I’ll go a step further. What if all those books that surround Faust sufferers are a clever escape from people? It is easier with people from books than with whom you enter into a lively relationship.

By reading Gadamer you interact with his thoughts with what he has to convey to you. You take a swim in the river of knowledge and experience – in return without giving anything.

What a convenient layout!

I remain on the topic of one way of acquiring knowledge – books or reading. However, there are other ways – but I think the mechanism is similar.

It is all about providing new stimuli.

But how does such addiction work? Probably like any other – and like any other it affects so many aspects of life that one could write about it … a book!

However, what is most important – learning about the effect that too much science can have – can be learned from Goethe’s canonical reading.

Excess knowledge makes you miserable. The more you know, the more you gain awareness about how lame and limited you are and how little you know …

It can be the other way around – when there is another threat – what if your attempts to use knowledge fall into ruins under its weight? When you really dream about something and try to get to something as matter-of-fact as possible. After all, you have the right theoretical knowledge to put the plan into practice. All sources in a given topic have been explored.

However, you do not dare to try – the excess of your knowledge prevents you, paralyzes the fear of failure because you know too well how multi-faceted problem you are undertaking and you know what the goal achieved at the professional level should look like. Meanwhile, others who do not have a clue about the topic with full boldness try, gradually gaining knowledge (or not) – and finally succeed!

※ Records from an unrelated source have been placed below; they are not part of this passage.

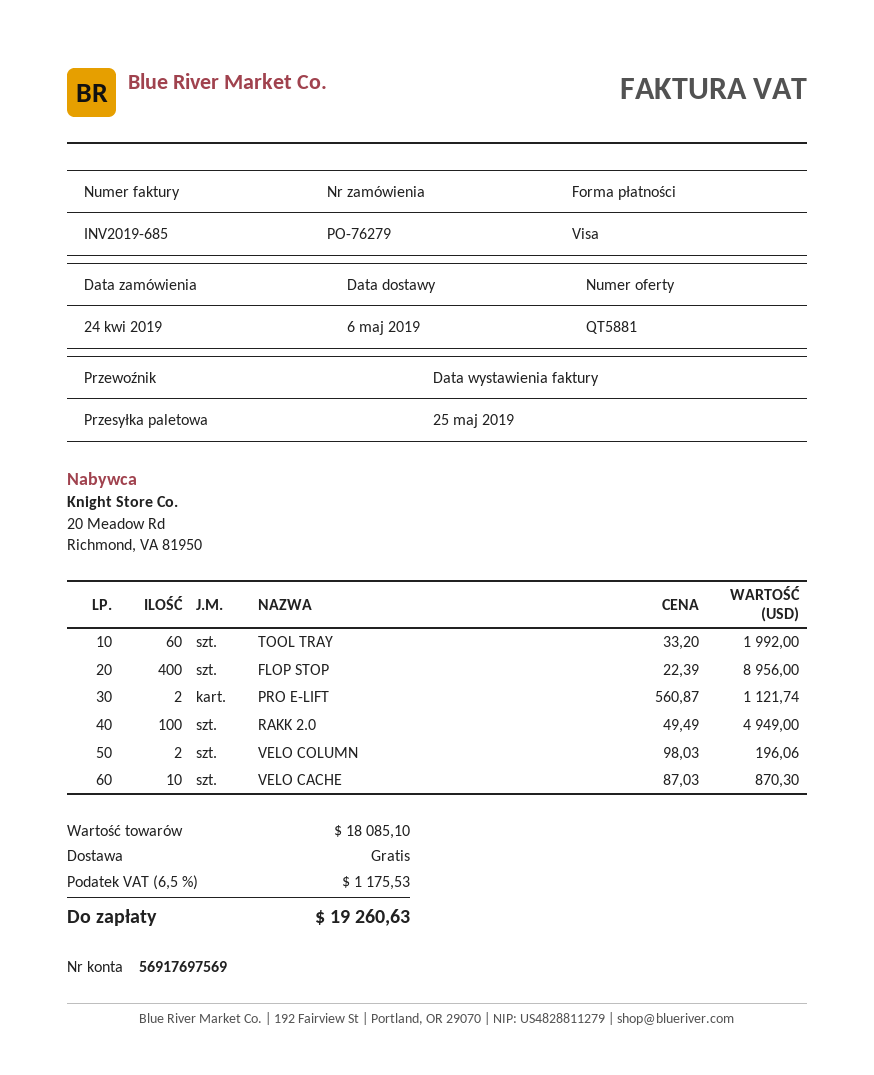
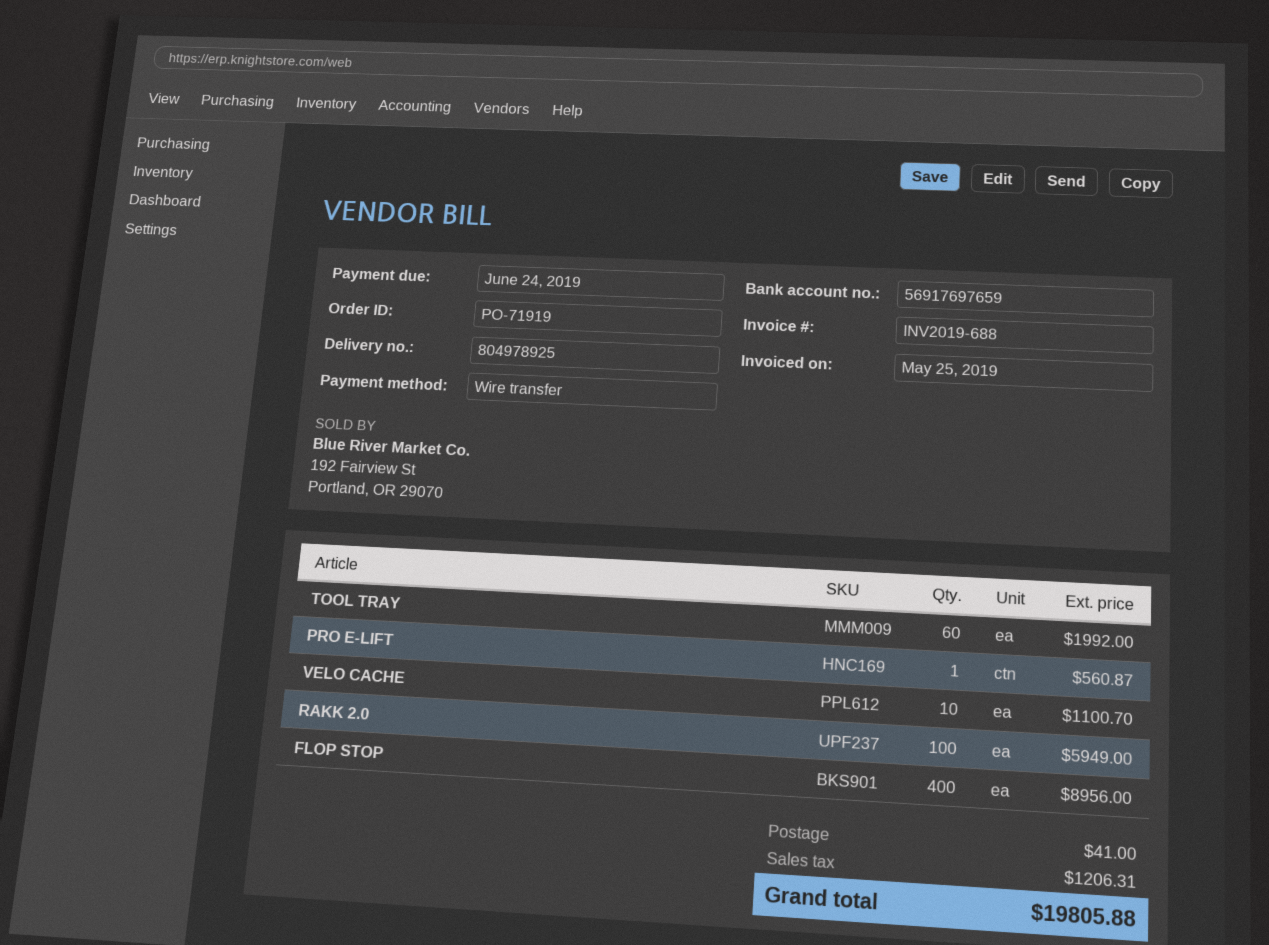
order number: PO-76279 -> PO-71919
invoice number: INV2019-685 -> INV2019-688
payment method: Visa -> bank transfer
bank account: 56917697569 -> 56917697659
PRO E-LIFT: 2 for 1121.74 -> 1 for 560.87
RAKK 2.0: 100 for 4949.00 -> 100 for 5949.00
VELO COLUMN: 2 for 196.06 -> none
VELO CACHE: 10 for 870.30 -> 10 for 1100.70
shipping: 0.00 -> 41.00
tax: 1175.53 -> 1206.31
total: 19260.63 -> 19805.88

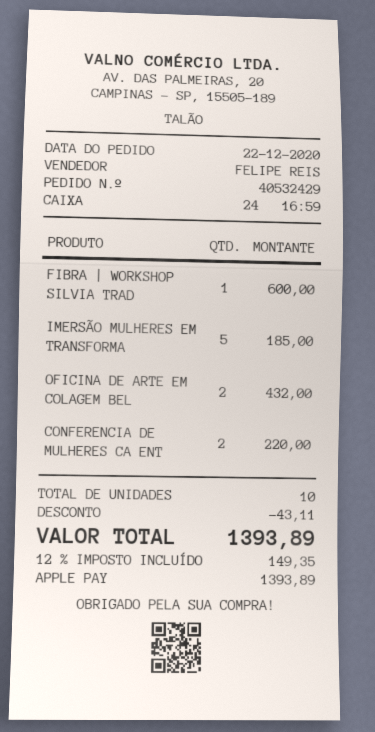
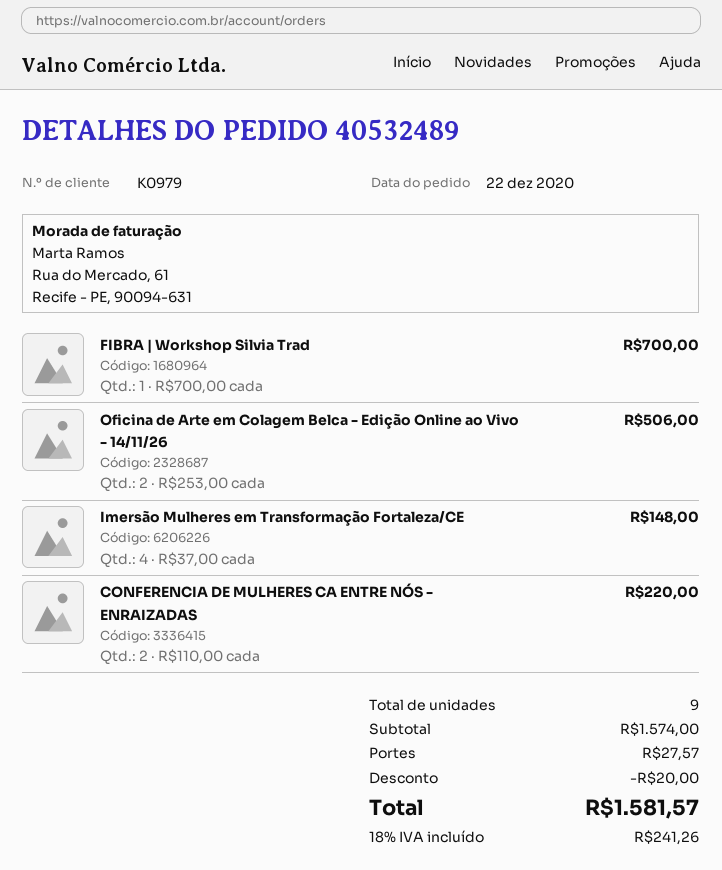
order number: 40532429 -> 40532489
FIBRA | WORKSHOP SILVIA TRAD: 1 for 600.00 -> 1 for 700.00
IMERSÃO MULHERES EM TRANSFORMA: 5 for 185.00 -> 4 for 148.00
OFICINA DE ARTE EM COLAGEM BEL: 2 for 432.00 -> 2 for 506.00
total quantity: 10 -> 9
discount: 43.11 -> 20.00
shipping: none -> 27.57
tax: 12% = 149.35 -> 18% = 241.26
total: 1393.89 -> 1581.57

Who falls into this addiction to seeking knowledge? It is possible that, as in others, stifle other problems that everyone is struggling with.

Depressing? None of these things. Just be moderate before you wake up one day and find that several decades have passed that you have spent acquiring knowledge that you will not spend with even a few lives.

Measure your knowledge, choose it wisely. In a sense, she is responsible for identity, without her there would be no progress – but too much … not healthy! Knowledge does not mean wisdom – it can lead to it but it is certainly not a synonym.